4 files changed, 44 insertions, 47 deletions
diff --git a/Documentation/cgroups/blkio-controller.txt b/Documentation/cgroups/blkio-controller.txt
index 4ed7b5ceeed2..465351d4cf85 100644
--- a/Documentation/cgroups/blkio-controller.txt
+++ b/Documentation/cgroups/blkio-controller.txt
@@ -140,7 +140,7 @@ Proportional weight policy files
 	- Specifies per cgroup weight.

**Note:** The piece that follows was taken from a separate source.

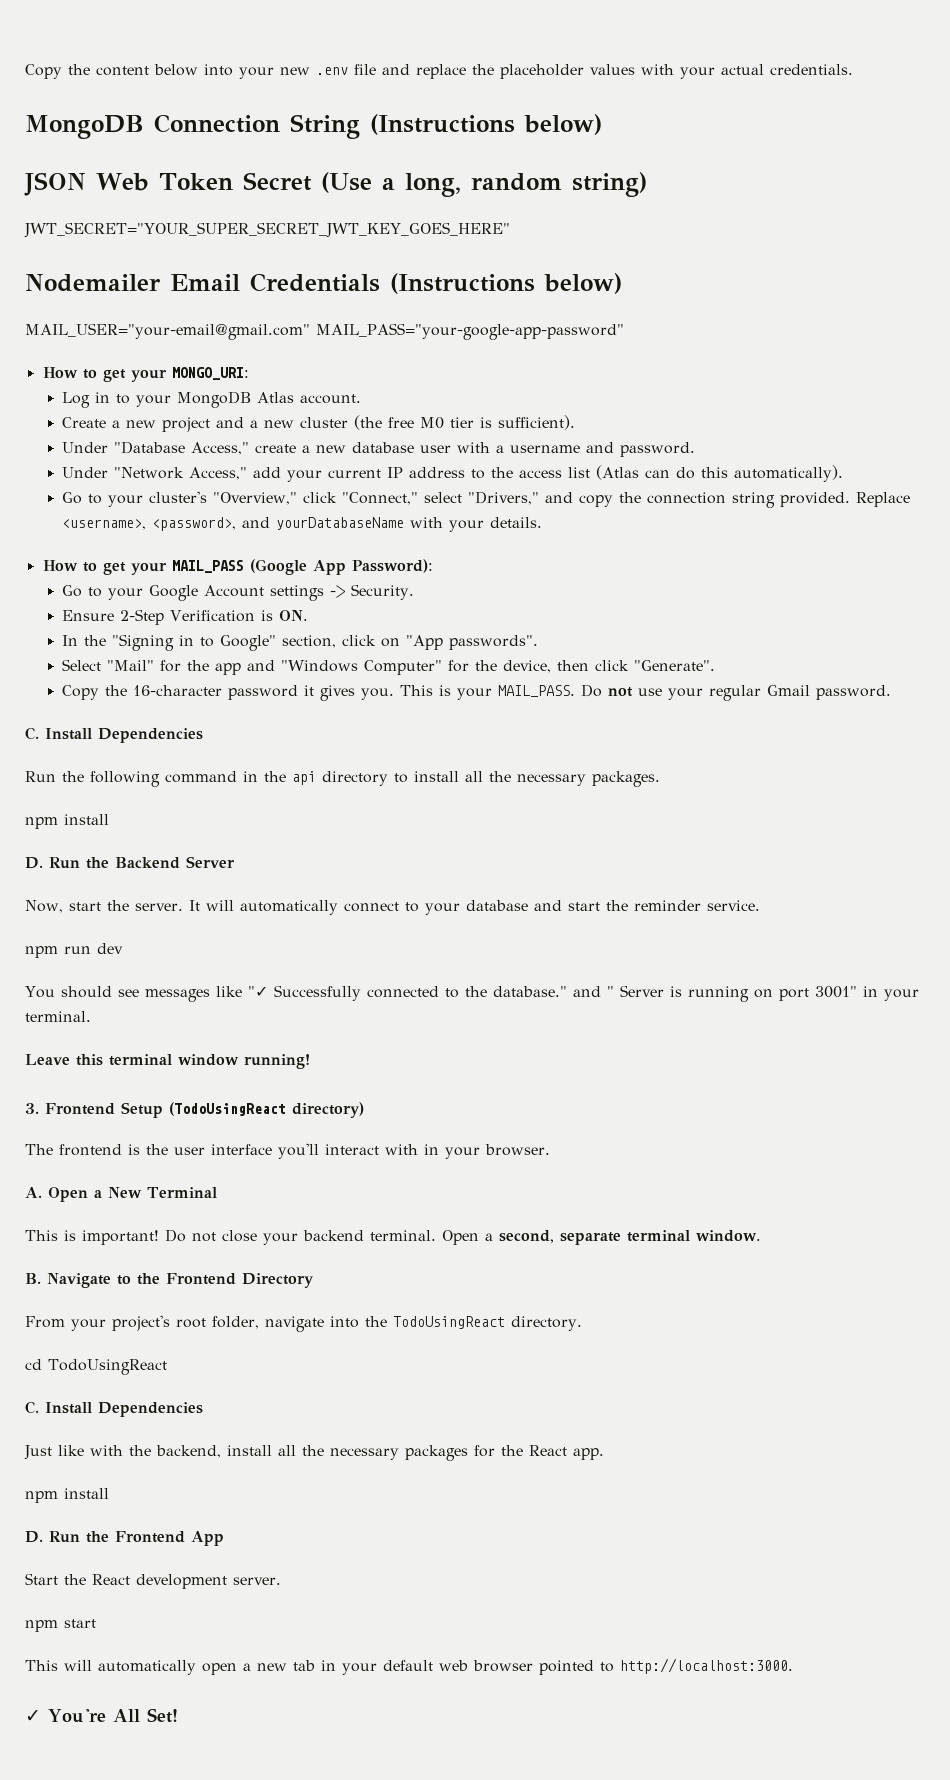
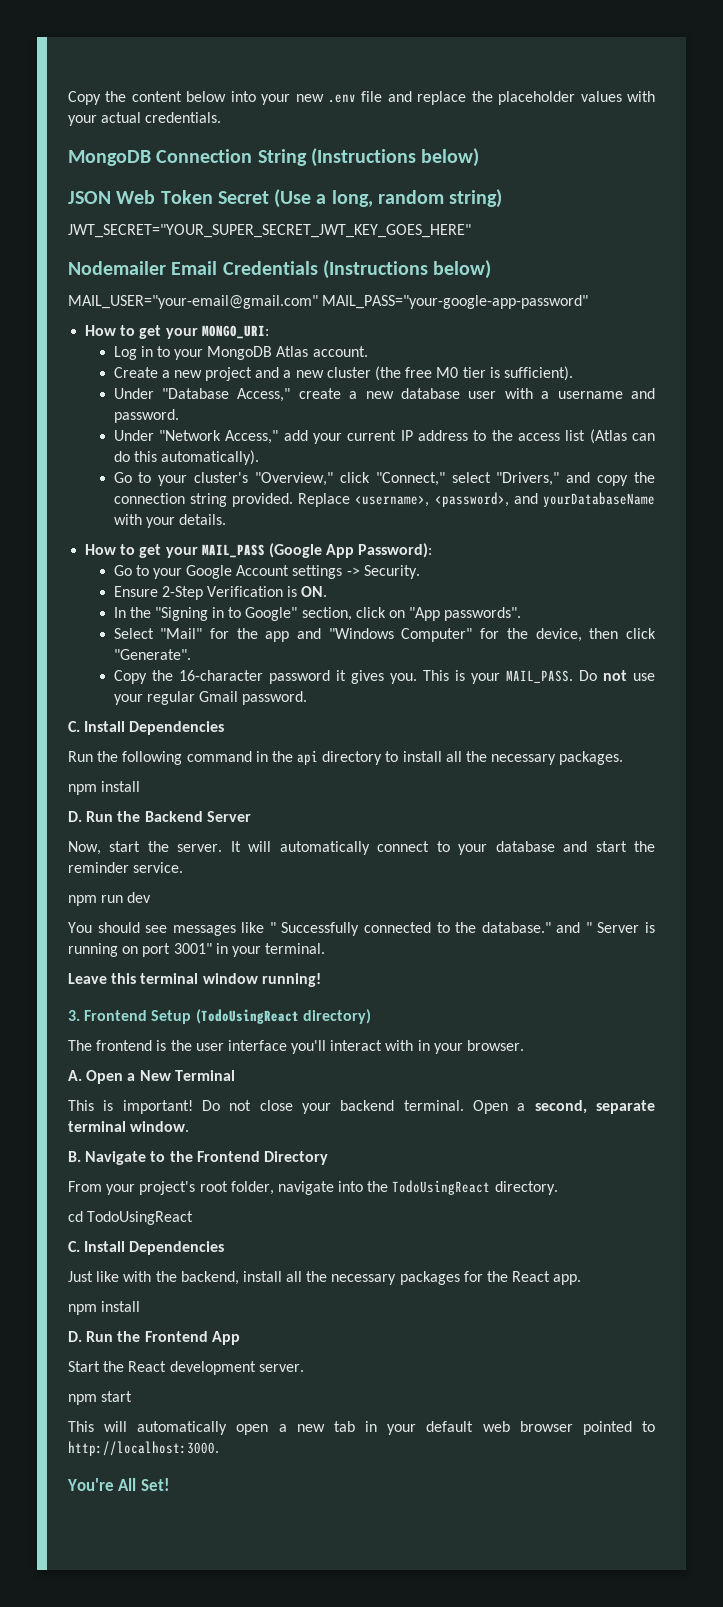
- You should see messages like "✓ Successfully connected to the database." and " Server is running on port 3001" in your terminal.
+ You should see messages like " Successfully connected to the database." and " Server is running on port 3001" in your terminal.
- ✓ You're All Set!
+ You're All Set!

This is default weight of the group
 	  on all the devices until and unless overridden by per device rule.
 	  (See blkio.weight_device).
-	  Currently allowed range of weights is from 100 to 1000.
+	  Currently allowed range of weights is from 10 to 1000.
 
 - blkio.weight_device
 	- One can specify per cgroup per device rules using this interface.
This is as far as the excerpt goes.